La idea original de la Fuerza Aérea era adquirir 132 aparatos a su contratista, Northrop Grumman, pero su coste, de 1.200 millones de dólares por unidad, había reducido la flota a un total de 21 aviones.
La actividad de la base se hallaba en ebullición desde la recepción de la orden del Pentágono y las pertinentes verificaciones, y el primer B-2 comenzó poco después a rodar sobre sus diez neumáticos hacia la rampa de despegue como un ave prehistórica de color negro, cinco metros de altura y cincuenta y dos de envergadura. A pesar de sus dimensiones se trataba, en esencia, de un ala volante con un perfil minúsculo lo que, unido a técnicas de invisibilidad tales como materiales radar-absorbentes y pintura especial, le permitía presentar una muy reducida “firma” infrarroja que lo convertía en un blanco muy difícil de detectar por el enemigo.
En su bodega de armamento viajaban diez bombas B61-11, instaladas en su lanzador rotatorio, semejante al tambor de un revólver. Los cuatro motores General Electric impulsaron lentamente la masa de 150 toneladas hacia la pista de despegue, pilotada únicamente por dos hombres, el comandante y piloto, y el oficial de sistemas electrónicos. Ambos se hallaban en sus asientos inclinados, ante un complejo instrumental de nueve pantallas que informaban de la situación de cada elemento vital de la nave. El parabrisas actuaba casi como un mirador del espacio que les rodeaba y tres cámaras de televisión cubrían los puntos ciegos.

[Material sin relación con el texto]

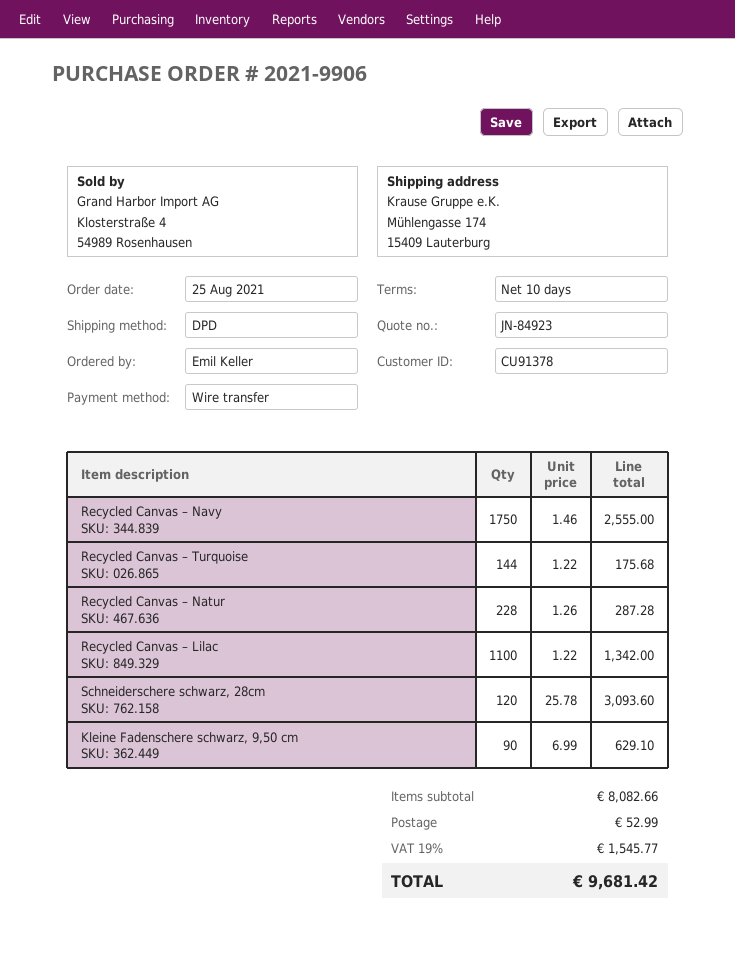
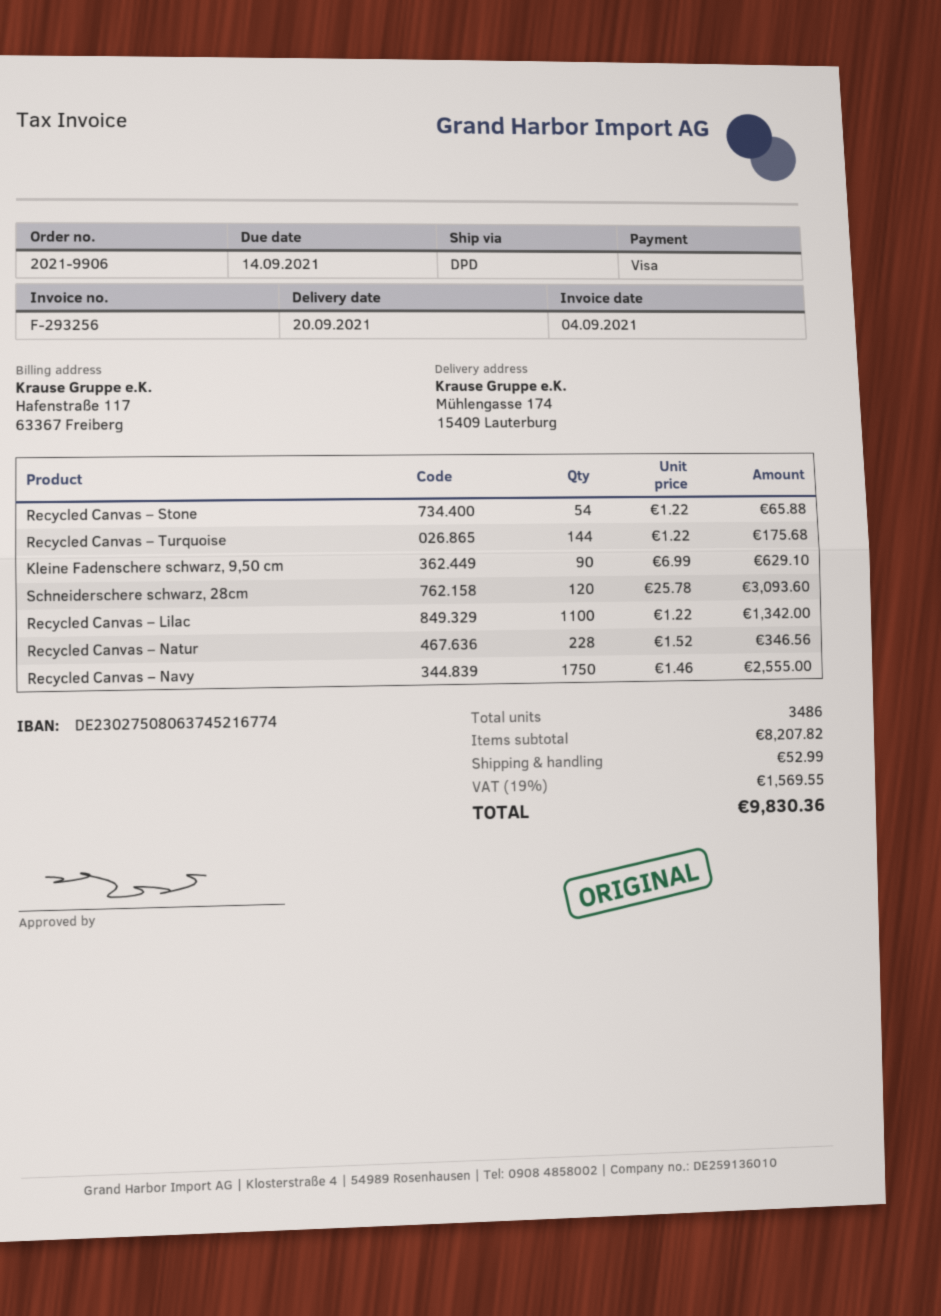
payment method: bank transfer -> Visa
Recycled Canvas – Natur: 228 x 1.26 = 287.28 -> 228 x 1.52 = 346.56
Recycled Canvas – Stone: none -> 54 x 1.22 = 65.88
subtotal: 8082.66 -> 8207.82
tax: 19% = 1545.77 -> 19% = 1569.55
total: 9681.42 -> 9830.36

Cuando el piloto recibió el permiso oportuno, su mano empujó la palanca de aceleración de la planta motriz y el gigantesco bombardero cobró velocidad sobre el asfalto, elevándose con una suavidad que se antojaba imposible antes de llegar al final de la pista. Enseguida recogió el tren de aterrizaje y el avión casi desapareció, una silueta inapreciable en el cielo de Missouri mientras iniciaba el ascenso hasta los 15.000 metros. Tenía por delante un vuelo de 11.700 kilómetros que le llevaría a través de los Grandes Lagos y la península del Labrador, donde repostaría en vuelo antes de adentrarse en el Atlántico Norte. Para entonces ya se le habrían unido otros doce B-2 que, en conjunto, transportarían mayor poder destructivo que todas las armas usadas durante la historia de la guerra.
La Casa Blanca
El Despacho Oval se encontraba en el otro extremo de su antigua oficina en el Ala Oeste. Blanchard había estado en él varias veces, aunque no tantas como otros vicepresidentes. Al asno de Kincaid no le gustaba verla allí, compartir con ella ninguna migaja de aquel centro neurálgico de poder mundial. Ahora el rey idiota estaba muerto y su salón del trono le pertenecía.
La habitación elíptica de 76 metros cuadrados era bastante austera: empotradas estanterías de madera con conchas talladas, la chimenea del lado norte, las sillas coloniales, el doble sofá tapizado situado en el centro y la alfombra dominada por el sello presidencial que cubría todo el suelo, ocultando su superficie de roble y nogal. Nada tan impresionante como los salones del Elíseo o el Kremlin pero, era lo que representaba, más que su apariencia, lo que erizaba el vello de los visitantes y electrizaba a quienes la frecuentaban.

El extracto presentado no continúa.